╭──

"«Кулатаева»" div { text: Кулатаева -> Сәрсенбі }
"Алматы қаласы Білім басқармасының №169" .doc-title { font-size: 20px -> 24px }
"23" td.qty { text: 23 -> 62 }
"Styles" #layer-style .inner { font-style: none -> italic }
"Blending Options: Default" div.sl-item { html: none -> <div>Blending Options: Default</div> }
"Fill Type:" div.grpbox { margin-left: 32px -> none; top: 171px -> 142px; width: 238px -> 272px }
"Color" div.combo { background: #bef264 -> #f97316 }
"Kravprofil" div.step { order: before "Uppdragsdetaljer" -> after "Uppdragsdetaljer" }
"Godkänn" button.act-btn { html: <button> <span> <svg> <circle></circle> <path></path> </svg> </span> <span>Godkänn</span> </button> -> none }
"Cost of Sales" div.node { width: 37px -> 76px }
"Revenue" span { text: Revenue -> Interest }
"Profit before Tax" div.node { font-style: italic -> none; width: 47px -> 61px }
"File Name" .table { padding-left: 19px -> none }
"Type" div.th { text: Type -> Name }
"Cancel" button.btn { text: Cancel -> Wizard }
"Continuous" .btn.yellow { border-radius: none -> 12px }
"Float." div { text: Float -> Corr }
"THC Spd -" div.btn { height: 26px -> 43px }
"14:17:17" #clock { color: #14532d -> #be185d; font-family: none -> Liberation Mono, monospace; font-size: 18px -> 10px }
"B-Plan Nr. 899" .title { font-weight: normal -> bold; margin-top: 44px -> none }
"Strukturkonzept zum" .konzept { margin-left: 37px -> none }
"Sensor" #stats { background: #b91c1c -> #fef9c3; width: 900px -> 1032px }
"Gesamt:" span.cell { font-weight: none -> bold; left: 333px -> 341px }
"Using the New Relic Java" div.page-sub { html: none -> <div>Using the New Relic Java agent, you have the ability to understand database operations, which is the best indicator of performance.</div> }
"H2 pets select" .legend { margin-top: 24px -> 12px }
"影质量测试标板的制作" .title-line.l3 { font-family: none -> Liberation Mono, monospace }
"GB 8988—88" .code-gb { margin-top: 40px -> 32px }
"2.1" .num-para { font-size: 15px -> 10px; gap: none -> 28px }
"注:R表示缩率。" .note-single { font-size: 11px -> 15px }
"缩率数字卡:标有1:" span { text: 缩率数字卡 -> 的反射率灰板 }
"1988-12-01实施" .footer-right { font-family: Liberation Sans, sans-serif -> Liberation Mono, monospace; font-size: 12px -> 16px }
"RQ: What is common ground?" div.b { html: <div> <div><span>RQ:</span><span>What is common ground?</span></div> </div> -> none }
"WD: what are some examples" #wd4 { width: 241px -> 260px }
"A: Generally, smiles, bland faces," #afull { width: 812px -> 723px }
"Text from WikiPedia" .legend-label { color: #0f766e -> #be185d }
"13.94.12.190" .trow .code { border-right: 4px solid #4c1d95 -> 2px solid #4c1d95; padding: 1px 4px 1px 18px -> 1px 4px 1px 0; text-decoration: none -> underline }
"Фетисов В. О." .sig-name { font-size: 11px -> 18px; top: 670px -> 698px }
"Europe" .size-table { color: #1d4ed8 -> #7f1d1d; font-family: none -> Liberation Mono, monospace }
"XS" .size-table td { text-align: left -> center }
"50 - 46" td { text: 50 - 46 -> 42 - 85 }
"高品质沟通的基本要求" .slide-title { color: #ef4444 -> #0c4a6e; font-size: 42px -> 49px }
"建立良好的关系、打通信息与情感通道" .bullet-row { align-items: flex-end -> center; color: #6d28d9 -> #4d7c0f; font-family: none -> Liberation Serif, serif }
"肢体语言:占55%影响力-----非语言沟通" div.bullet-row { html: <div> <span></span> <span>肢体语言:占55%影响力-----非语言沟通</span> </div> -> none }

╰──

TASK TO CARRY OUT — Please, from the entries above, set down exactly the lines from the one containing "text: Float ->" through the one containing "what are some", and only those.

EXERCISE SOLUTION —
"Float." div { text: Float -> Corr }
"THC Spd -" div.btn { height: 26px -> 43px }
"14:17:17" #clock { color: #14532d -> #be185d; font-family: none -> Liberation Mono, monospace; font-size: 18px -> 10px }
"B-Plan Nr. 899" .title { font-weight: normal -> bold; margin-top: 44px -> none }
"Strukturkonzept zum" .konzept { margin-left: 37px -> none }
"Sensor" #stats { background: #b91c1c -> #fef9c3; width: 900px -> 1032px }
"Gesamt:" span.cell { font-weight: none -> bold; left: 333px -> 341px }
"Using the New Relic Java" div.page-sub { html: none -> <div>Using the New Relic Java agent, you have the ability to understand database operations, which is the best indicator of performance.</div> }
"H2 pets select" .legend { margin-top: 24px -> 12px }
"影质量测试标板的制作" .title-line.l3 { font-family: none -> Liberation Mono, monospace }
"GB 8988—88" .code-gb { margin-top: 40px -> 32px }
"2.1" .num-para { font-size: 15px -> 10px; gap: none -> 28px }
"注:R表示缩率。" .note-single { font-size: 11px -> 15px }
"缩率数字卡:标有1:" span { text: 缩率数字卡 -> 的反射率灰板 }
"1988-12-01实施" .footer-right { font-family: Liberation Sans, sans-serif -> Liberation Mono, monospace; font-size: 12px -> 16px }
"RQ: What is common ground?" div.b { html: <div> <div><span>RQ:</span><span>What is common ground?</span></div> </div> -> none }
"WD: what are some examples" #wd4 { width: 241px -> 260px }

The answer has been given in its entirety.